A first approach to overcome these caveats is to use a priori clinical-learning or knowledge to identify a few robust predictors to be used in risk-prediction models[13]: it may be possible to use umbrella reviews (i.e. reviews of meta-analyses and systematic reviews that incorporate a stratification of the evidence[21]) on epidemiological risk/protective factors for psychosis[22]). Because the selection of predictors would be limited in number (preserving the EPV[14]) and independent of the data on which the model is then tested, overfitting issues would be minimised[13]. For example, a recent risk estimation model has used a priori clinical-learning to select a few predictors of psychosis onset in CHR-P individuals[23]. The prognostic model developed was robust and has already received several independent external replications[24]. A second, increasingly popular approach is to bypass any clinical reasoning and instead use machine-learning procedures to select the predictors automatically[25]: machine-learning studies have developed and internally validated models to stratify risk enrichment in individuals undergoing CHR-P assessment[18] and functional outcomes in CHR-P samples[26]. Machine-learning methods promise much to the CHR-P field because of their potential to assess a large number of predictors and to better capture non-linearities and interactions in data; there is great confidence that they will outperform model-building based on clinical learning[25]. Yet, modern machine-learning methods may not a panacea[27], particularly because of the lack of empirical research comparing machine-learning vs clinical-learning theory-driven methods for the prediction of psychosis.
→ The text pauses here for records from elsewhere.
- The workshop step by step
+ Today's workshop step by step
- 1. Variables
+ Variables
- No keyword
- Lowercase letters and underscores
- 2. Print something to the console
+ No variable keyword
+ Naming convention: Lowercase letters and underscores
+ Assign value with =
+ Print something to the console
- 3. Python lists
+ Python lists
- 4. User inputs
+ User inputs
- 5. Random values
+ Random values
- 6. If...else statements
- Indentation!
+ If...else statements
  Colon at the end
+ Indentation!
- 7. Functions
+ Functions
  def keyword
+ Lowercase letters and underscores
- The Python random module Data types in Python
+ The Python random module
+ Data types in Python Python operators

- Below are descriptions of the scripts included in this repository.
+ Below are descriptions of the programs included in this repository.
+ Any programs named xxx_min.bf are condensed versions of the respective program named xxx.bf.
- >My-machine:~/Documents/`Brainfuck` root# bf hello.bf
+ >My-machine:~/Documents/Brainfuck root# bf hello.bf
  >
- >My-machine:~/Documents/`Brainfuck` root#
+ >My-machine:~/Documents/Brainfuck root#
The current manuscript advances knowledge by filling this gap.

Here we use a transdiagnostic, prognostic model that has been developed by our group using a priori meta-analytical clinical knowledge (hereafter clinical-learning)[28]. The predictors used were collected as part of the clinical routine: age, gender, ethnicity, age by gender and ICD-10 index diagnostic spectrum. The model is cheap and “transdiagnostic”[29] because it can be applied at scale across several ICD-10 index diagnoses to automatically screen mental health trusts. This prognostic model has been externally validated twice[28,30], and is under pilot testing for real-world clinical use[11].
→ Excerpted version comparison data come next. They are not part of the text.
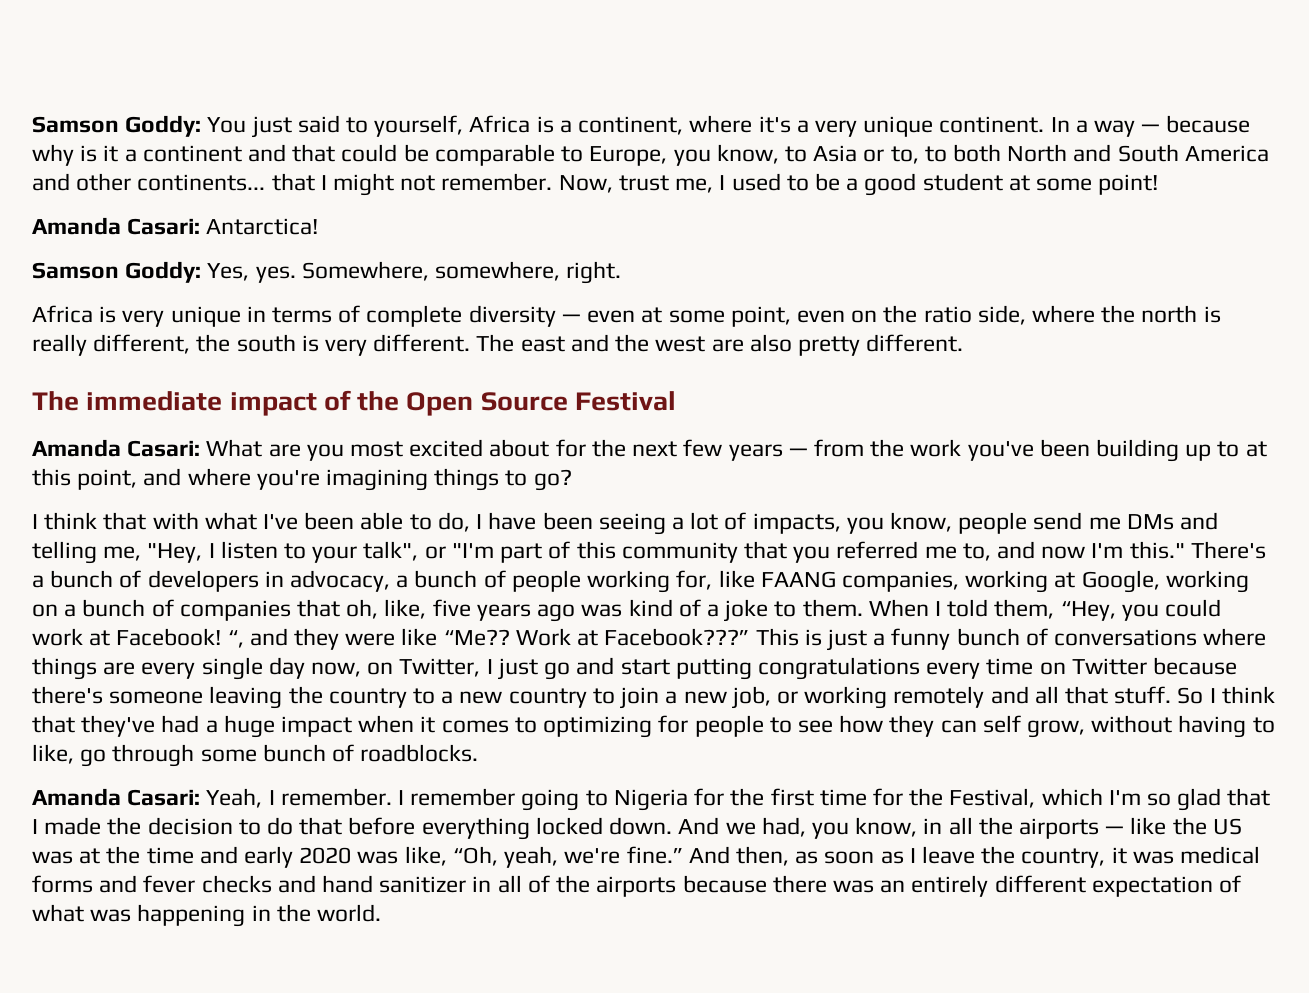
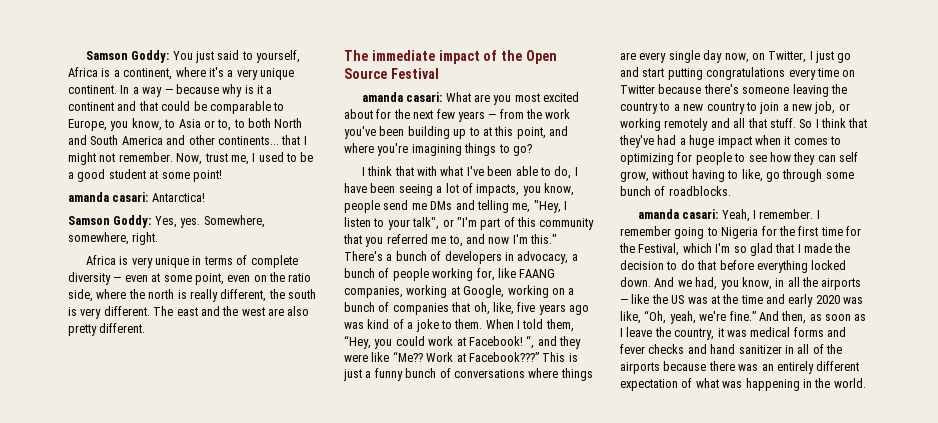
- Amanda Casari: Antarctica!
+ amanda casari: Antarctica!
- Amanda Casari: What are you most excited about for the next few years — from the work you've been building up to at this point, and where you're imagining things to go?
+ amanda casari: What are you most excited about for the next few years — from the work you've been building up to at this point, and where you're imagining things to go?
- Amanda Casari: Yeah, I remember.
+ amanda casari: Yeah, I remember.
In the first experiment, we apply a machine-learning method to the same transdiagnostic individualised prognostic model and test the hypothesis that machine-learning methods produce models with better prediction accuracy than clinical-learning approach when the EPV is adequate. In the second experiment, we expand the granularity of the ICD-10 index diagnosis predictor and test the hypothesis that the use of more specific diagnostic specifications improves prognostic performance. In the third experiment, we test the hypothesis that machine-learning delivers better predicting prognostic models than clinical-learning under different models’ specifications, and in the specific scenario of low EPVs. Overall, this study provides much needed empirical research to guide prediction modelling strategies in early psychosis.

Materials and methods

Data source

Clinical register-based cohort selected through a Clinical Record Interactive Search (CRIS) tool[31].

Study population

All individuals accessing South London and Maudsley (SLaM) services in the period 1 January 2008–31 December 2015, and who received a first ICD-10 index primary diagnosis of any non-organic and non-psychotic mental disorder (with the exception of Acute and Transient Psychotic Disorders, ATPDs) or a CHR-P designation (which is available in the whole SLaM through the Outreach And Support In South-London -OASIS- CHR-P service[32]), were initially considered eligible. The ATPD group is diagnostically[33] and prognostically[34] similar to the Brief Limited Intermittent Psychotic Symptom (BLIPS) subgroup of the ARMS construct and to the Brief Limited Psychotic Symptoms (BIPS) subgroup of the Structured Interview for the Psychosis-Risk Syndrome (SIPS; for details on these competing operationalisation see eTable 1 published in ref. [34]) and previous publications on the diagnostic and prognostic significance of short-lived psychotic disorders[33,35,36].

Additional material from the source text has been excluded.